Later, in the late 1890s, smoked-glass became more available in Korea and was popular for mouthpieces. Men, women and children alike carried these long pipes, which occasionally were mistaken for walking sticks by their foreign visitors. One missionary wrote:
“I have seen a few travelers without walking sticks, but scarcely one without a pipe. Old, young, sick or poor, they all have them and have them always.”
This is similar to the observation of an English visitor in 1885: During our whole stay in the country we saw not one beggar; all appeared to be provided with a long straight pipe and an unlimited supply of tobacco.
During the Kabo Reforms (1894-1896), long pipes were briefly outlawed on the streets of Seoul because of the dangers they posed. According to one Western resident in Seoul at the time:
“The commonest surgical operation in Korea, the medical missionaries say, is to pull a two or three foot pipe stem out of the back of a Korean neck; by accidents in wheeling around corners or by falling down when intoxicated, these pipe stems are jammed downwards or backwards, ad infinitum.”

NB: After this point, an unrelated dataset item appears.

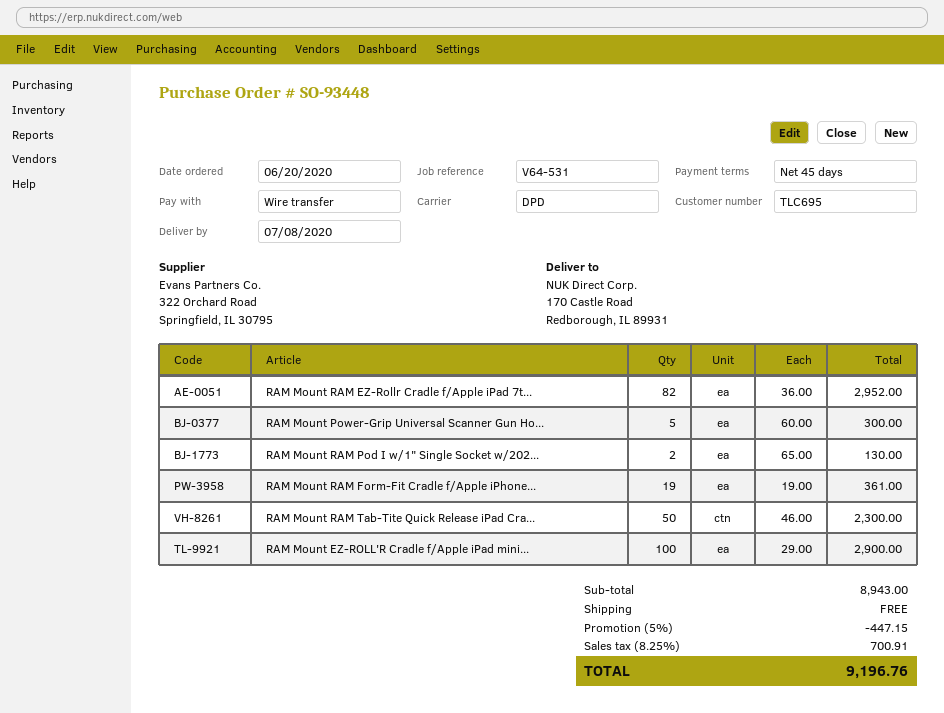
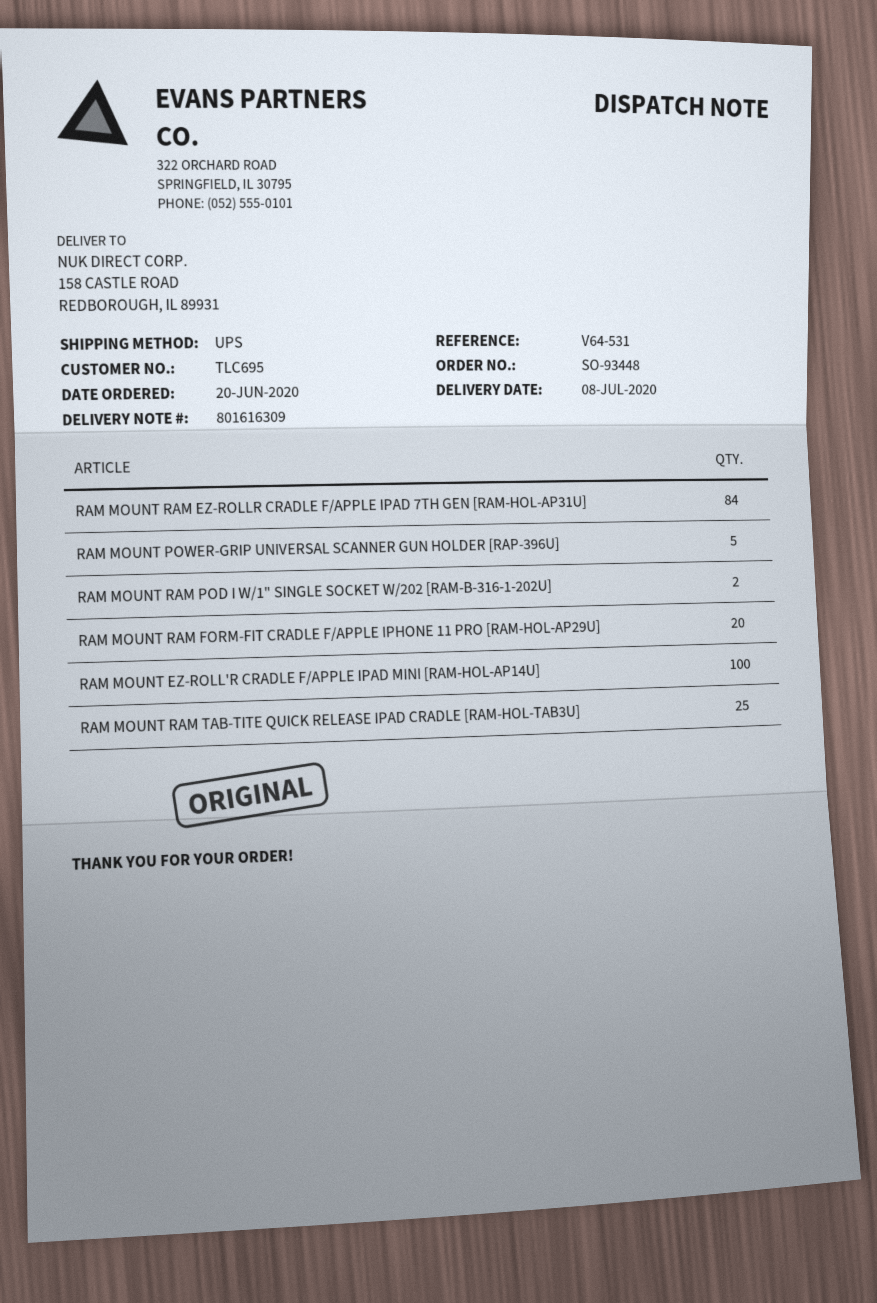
shipping method: DPD -> UPS
ship to: 170 Castle Road, Redborough, IL 89931 -> 158 CASTLE ROAD, REDBOROUGH, IL 89931
RAM Mount RAM EZ-Rollr Cradle f/Apple iPad 7t...: 82 -> 84
RAM Mount RAM Form-Fit Cradle f/Apple iPhone...: 19 -> 20
RAM Mount RAM Tab-Tite Quick Release iPad Cra...: 50 -> 25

By 1903, pipe smoking, at least amongst the common people, had fallen into disfavor and was replaced with the more convenient and cosmopolitan form of tobacco usage: the cigarette. The introduction of cigarettes in Korea probably took place following the Kangwha Treaty in 1876 which opened some of Korea’s ports to trade with Japan. After the Treaty of Amity and Commerce was signed with the United States in 1882, increased trade with the West undoubtedly brought even more cigarettes and cigars.
The Korean palace was an especially large connoisseur of American tobacco. During the frequent audiences given by King Gojong to Western diplomats, whiskey and cigars were invariably offered to the foreign guests. Perhaps even more telling is the account of Queen Min by Frank Carpenter, a journalist who visited Korea in late 1888 and early 1889. He wrote:
“The queen dresses, of course, in Corean [sic] costume. She wears fine silks and she has beautiful diamonds. She carries a chatelaine watch which is diamond studded and she smokes American cigarettes by the thousand. All Corean women smoke and the majority of them smoke pipes. The country is, in fact, a land of smokers and the boys and men are seldom seen without pipes in their mouths.”
In fact, American cigarettes remained the most popular in the Korean palace, as Horace Allen, the American minister to Korea, proudly reported in 1898:
“American cigarettes are used exclusively at the palace, where large quantities are consumed. This makes them popular also with the higher classes. They are kept on sale in the local Chinese shops and the best retail for 40 cents silver (20 cents gold) per package of twenty.”
The popularity of Western cigarettes led some unscrupulous merchants to try and make a quick profit by repackaging inferior cigarettes in the discarded empty wrappers of American brands. Considering that 20 Korean-made cigarettes only cost 1 cent (gold), the counterfeiters were making a huge profit.
Allen urged the Korean government to take strong measures against the Koreans involved in this form of counterfeiting and was surprised when the Korean Government announced that offenders would be punished with death.
Allen acknowledged that the extreme measures were effective against Korean offenders but wryly noted they did nothing against the Japanese merchants who were the chief offenders.
American cigarettes have remained popular in Korea over the past century, even when they were black market items following the Korean War.
It wasn’t until the mid-1980s, when the Korean market began to open up, that American cigarettes could once again be legally purchased by Koreans. They are today, as in the past, still immensely popular with the Korean public.